Te Rauparaha - The Maori Warrior Chief from Kawhia
The Maori leader responsible for the greatest slaughter in the early nineteenth century was undoubtedly Te Rauparaha, a chief of the Ngati Toa tribe of the Kawhia district.
This was a small tribe, closely related to the Waikato and Ngati Maniapoto tribes who surrounded the Kawhia domains of Ngati Toa.
Te Rauparaha was the stormy petrel of the Tainui tribes, constantly quarrelling with his neighbours.
After many years of intertribal fighting, the district north of Kawhia and around Aotea Harbour had become almost depopulated.
This vacuum was an invitation to Ngati Mahanga, a Waikato sub-tribe of Whaingaroa (Raglan), to move southwards. They did so, killing a few scattered members of the Ngati Toa and Ngati Koata tribes in the process.
Te Rauparaha reacted quickly to this invasion and descended upon Whaingaroa with a fleet of war canoes. He attacked Ngati Mahanga and inflicted a decisive defeat upon them. This led to retaliatory attacks by Waikato on Ngati Toa and Ngati Koata.
Gradually Te Rauparaha became embroiled with the whole might of Waikato and Ngati Maniapoto, and for some years war parties moved up and down the Kawhia coast.
At times Te Rauparaha's forces were defeated; at other times he inflicted sharp defeats on his more powerful neighbours. In between, there were periods of uneasy peace. In 1818 a party of Ngati Whatua, under the chiefs Tuwhare and Murupaenga, came to Kawhia, and Te Rauparaha persuaded them to join him on an attack on some of his enemies in Taranaki.

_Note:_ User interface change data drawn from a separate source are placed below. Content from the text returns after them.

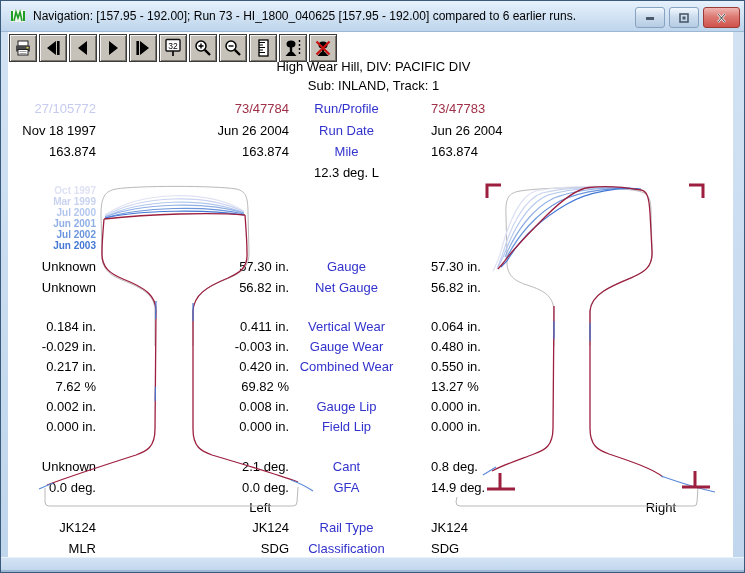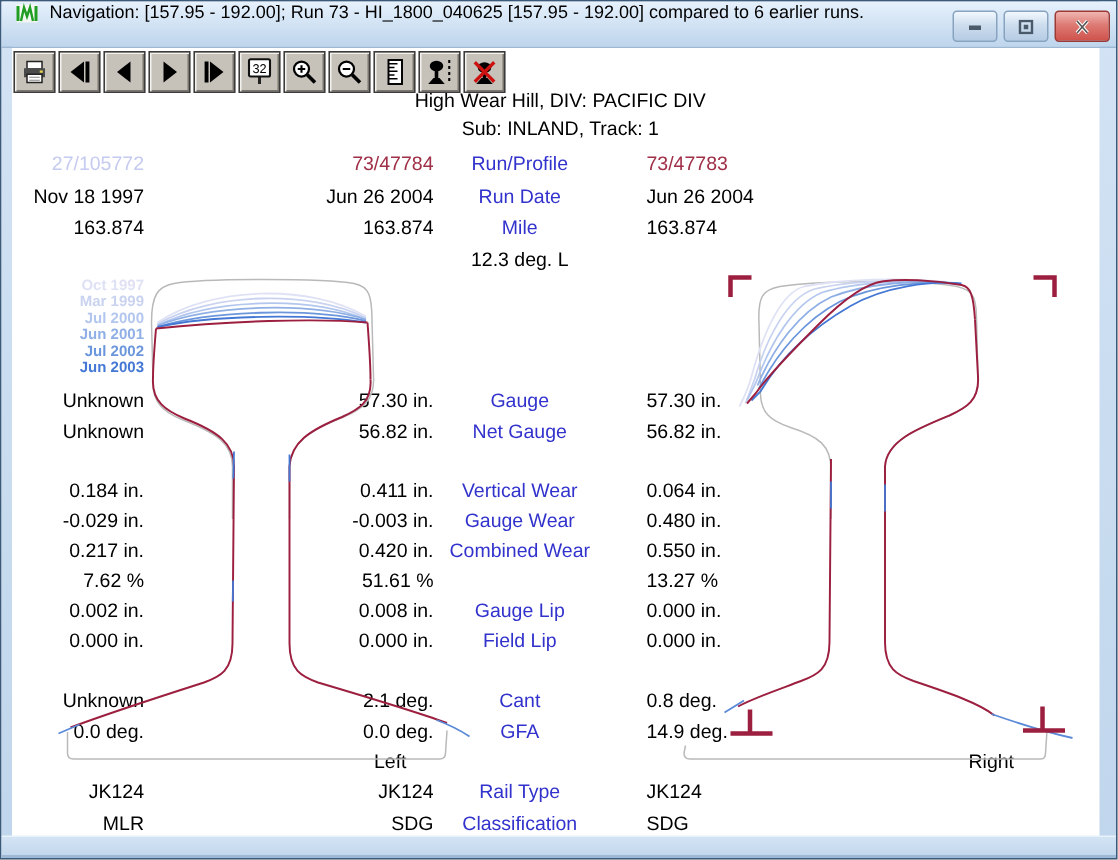--- a/index.html
+++ b/index.html
@@ -13,7 +13,7 @@
   .frame-bottom{left:0;right:0;bottom:0;height:14px;border-top:1px solid #e8f2fb;box-shadow:inset 0 -2px 0 #9db9d6;}
   .titlebar{position:absolute;left:0;top:0;right:0;height:30px;z-index:6;
     background:linear-gradient(#e6f1fc,#bed5ec);border-bottom:1px solid #9cb8d4;
-    display:flex;align-items:flex-start;font-size:12px;}
+    display:flex;align-items:center;font-size:12px;}
   .app-icon{width:16px;height:16px;margin:0 7px 0 9px;flex:0 0 auto;}
   .title-text{white-space:nowrap;overflow:hidden;}
   .winbtns{position:absolute;right:4px;top:6px;display:flex;gap:4px;}

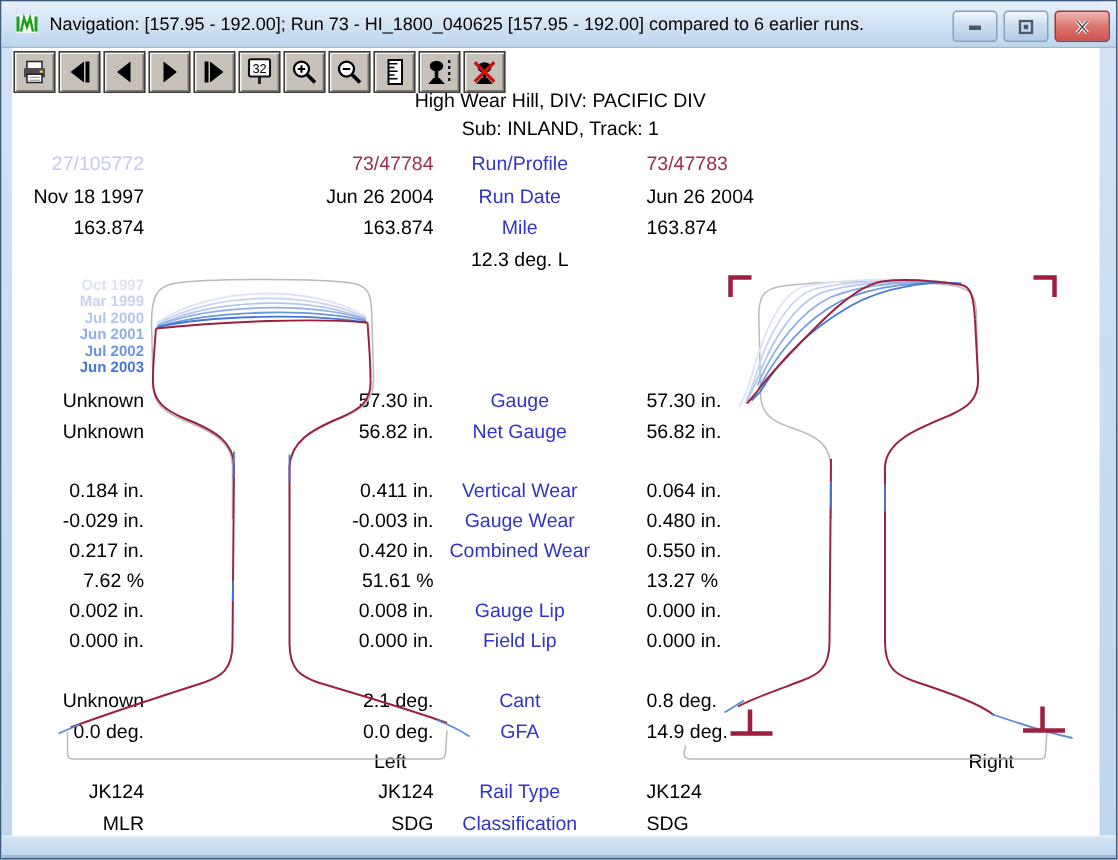--- a/index.html
+++ b/index.html
@@ -228,7 +228,7 @@
   </div>
   <div class="mrow" style="top:378px">
     <span class="c1">7.62 %</span>
-    <span class="c2">51.61 %</span>
+    <span class="c2">69.82 %</span>
     <span class="c3">13.27 %</span>
   </div>
   <div class="mrow" style="top:398px">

While they were in Taranaki Te Puoho, of the Ngati Tama tribe of the Urenui district, asked for their help in attacking the Taranaki tribe's stronghold of Tataraimaka, situated on the coast about 11 miles south-west of New Plymouth.
Te Rauparaha and his allies, with a few muskets, were able to take the pa with great slaughter. After a successful attack on another Taranaki pa, Mounukahawai, and an unsuccessful assault on the people of the Tapui-nikau pa, the war parties returned to their respective homes.
In the following year a large northern war party of Ngapuhi and Ngati Whatua stayed at Kawhia on an expedition to the south. Their leaders were Tuwhare, Patuone, Nene, Tawhai, and others. Te Rauparaha and his Ngati Toa were prevailed upon to join the northern people and in due course they set out by way of North Taranaki.
The Ngati Tama, Ngati Mutunga, and Te Atiawa tribes of that district, being related to Ngati Toa, gave a free passage to the expedition.
With somewhat indifferent success they attacked several pas of the Ngati Maru tribe of inland Taranaki and then moved on without incident until they arrived at Wanganui.
Here they were met by the Wanganui people at Purua pa on the eastern bank of the river, a little above the present city. The firearms of the invaders were too much for the local people and the pa was taken.
Moving south the war party attacked a small pa of the Rangitane tribe on Lake Hotuiti in the Manawatu district and slew the chief. After a halt at Otaki they continued to Pukerua Bay, where the Muaupoko fortress, Waimapihi, was captured.
The next engagement was with the Ngati Ira of the Wellington area. The Parangahau pa was taken after a tremendous resistance by Ngati Ira, which even evoked the admiration of their enemies.
From Wellington the northern party crossed the Rimutaka Range and assaulted the Tauhere-nikau pa near Featherston.
The siege was successful and many of the defenders were killed. After pursuing fugitives as far as Porangahau and Cape Palliser, the combined force returned to Wellington and made their way home.
Tuwhare's party of Ngati Whatua left the main body to attack some of the river tribes. Tuwhare himself was killed during this fighting.